0
0
ML Pythonprogramming~5 mins

Residual analysis in ML Python

Choose your learning style9 modes available
Introduction

Residual analysis helps us check how well a model fits data by looking at the differences between actual and predicted values.

After training a regression model to see if predictions are accurate.
To find patterns in errors that suggest the model is missing something.
When deciding if a model is good enough for making decisions.
To check if assumptions about data (like constant error size) hold true.
When comparing different models to pick the best one.
Syntax
ML Python
residuals = actual_values - predicted_values

Residuals are simply the difference between what really happened and what the model guessed.
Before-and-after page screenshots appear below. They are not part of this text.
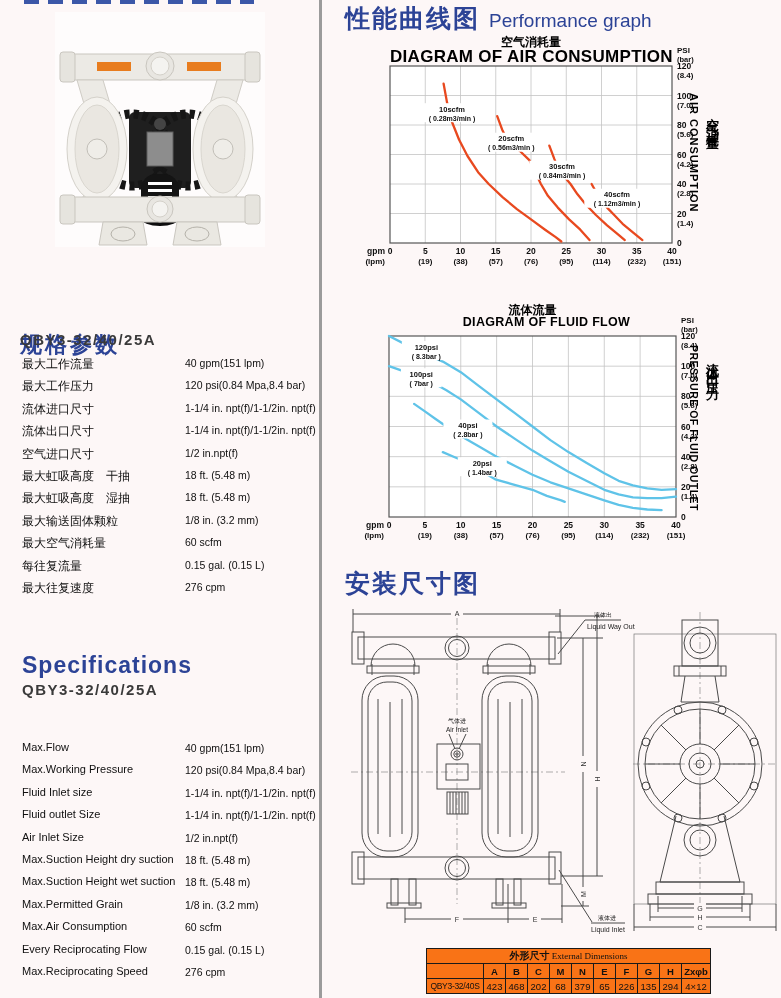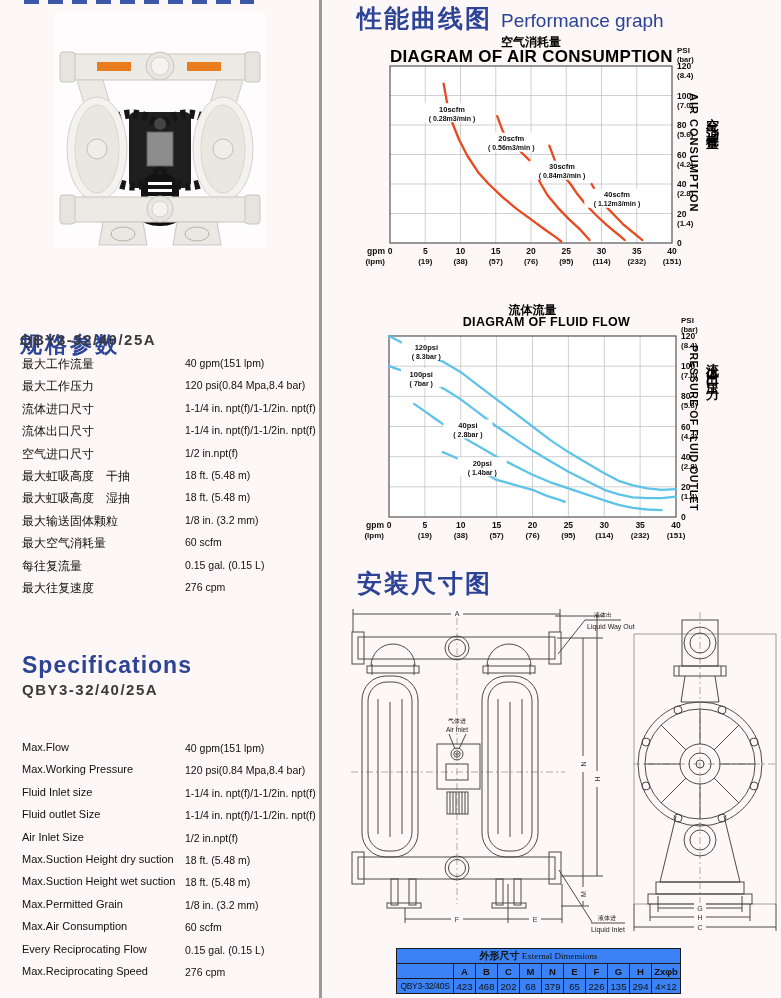--- a/index.html
+++ b/index.html
@@ -2,37 +2,37 @@
 <html><head>
 <meta charset="utf-8">
 <style>
   html,body{margin:0;padding:0;background:#e9e9e9;}
   .page{position:relative;width:781px;height:998px;background:#fdf7f7;overflow:hidden;
         font-family:"Liberation Sans",sans-serif;color:#111;}
   .abs{position:absolute;}
   .divider{position:absolute;left:319px;top:0;width:3px;height:998px;background:#9b9b9b;}
   .remnant{position:absolute;left:24px;top:0;width:230px;height:4px;
            background:repeating-linear-gradient(90deg,#3b57a8 0 15px,rgba(0,0,0,0) 15px 24px);}
-  .sec-head{position:absolute;display:flex;align-items:baseline;gap:9px;color:#2c4396;white-space:nowrap;margin-left:12px;}
+  .sec-head{position:absolute;display:flex;align-items:baseline;gap:9px;color:#2c4396;white-space:nowrap;}
   .sec-head .cn{font-size:25px;font-weight:bold;letter-spacing:2px;}
   .sec-head .en{font-size:19px;}
   .h1-cn{position:absolute;font-size:22px;font-weight:bold;color:#2c4396;letter-spacing:3px;margin-top:36px;}
   .h1-en{position:absolute;font-size:23px;color:#2c4396;font-weight:700;letter-spacing:1px;}
   .model{position:absolute;font-size:15px;color:#3a3a3a;font-weight:600;letter-spacing:1.5px;text-align:right;}
   .spec-rows{position:absolute;width:298px;}
   .spec-row{position:relative;height:22.4px;}
   .spec-row .lab{position:absolute;left:0;top:3px;font-size:11px;color:#0f0f0f;white-space:nowrap;}
   .spec-row .val{position:absolute;left:163px;top:4px;font-size:10.5px;color:#0f0f0f;white-space:nowrap;}
   .cnlist .lab{font-weight:400;font-size:12px;}
   .chart-title{position:absolute;text-align:center;font-weight:bold;color:#000;white-space:nowrap;}
   .vlab{position:absolute;writing-mode:vertical-rl;white-space:nowrap;color:#000;font-weight:bold;}
   .vlab.cn{text-orientation:upright;}
   .chart-svg{position:absolute;}
-  #dims-table{position:absolute;left:396px;top:948px;border-collapse:collapse;table-layout:fixed;
-              font-size:9.5px;color:#111;background:#3b82f6;}
+  #dims-table{position:absolute;left:426px;top:948px;border-collapse:collapse;table-layout:fixed;
+              font-size:9.5px;color:#111;background:#f97316;}
   #dims-table td{border:1px solid #1a1a1a;text-align:center;padding:0;height:14px;white-space:nowrap;overflow:hidden;}
   #dims-table .ttl{font-weight:bold;font-size:10px;height:13px;}
   #dims-table .ttl .en-part{font-family:"Liberation Serif",serif;font-weight:normal;font-size:9px;}
   #dims-table .hdr{font-weight:bold;}
   #dims-table .mdl{font-size:8.5px;letter-spacing:-0.3px;}
 </style>
 </head>
 <body>
 
 <div class="page">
They help us find if the model is making consistent mistakes.

Examples
This example calculates residuals for three points and prints them.
ML Python
actual = [3, 5, 7]
predicted = [2.5, 5.5, 6.8]
residuals = [a - p for a, p in zip(actual, predicted)]
print(residuals)
Using numpy arrays to find residuals for faster calculations on bigger data.
ML Python
import numpy as np
actual = np.array([10, 15, 20])
predicted = np.array([9, 14, 22])
residuals = actual - predicted
print(residuals)
Sample Program

This program trains a simple linear regression model, predicts values, calculates residuals, and shows the mean squared error to measure overall error size.

ML Python
import numpy as np
from sklearn.linear_model import LinearRegression
from sklearn.metrics import mean_squared_error

# Sample data
X = np.array([[1], [2], [3], [4], [5]])
y = np.array([3, 4, 2, 5, 6])

# Train a simple linear regression model
model = LinearRegression()
model.fit(X, y)

# Predict values
predictions = model.predict(X)

# Calculate residuals
residuals = y - predictions

# Calculate mean squared error
mse = mean_squared_error(y, predictions)

print(f"Predictions: {predictions}")
print(f"Residuals: {residuals}")
print(f"Mean Squared Error: {mse:.3f}")
OutputSuccess
Important Notes

Residuals close to zero mean the model predicts well for those points.

Look for patterns in residuals; random scatter means good fit, patterns mean problems.

Residual analysis is mostly used for regression, not classification.

Summary

Residuals show the difference between actual and predicted values.

They help check if a model fits data well or misses patterns.

Mean squared error summarizes the average size of residuals.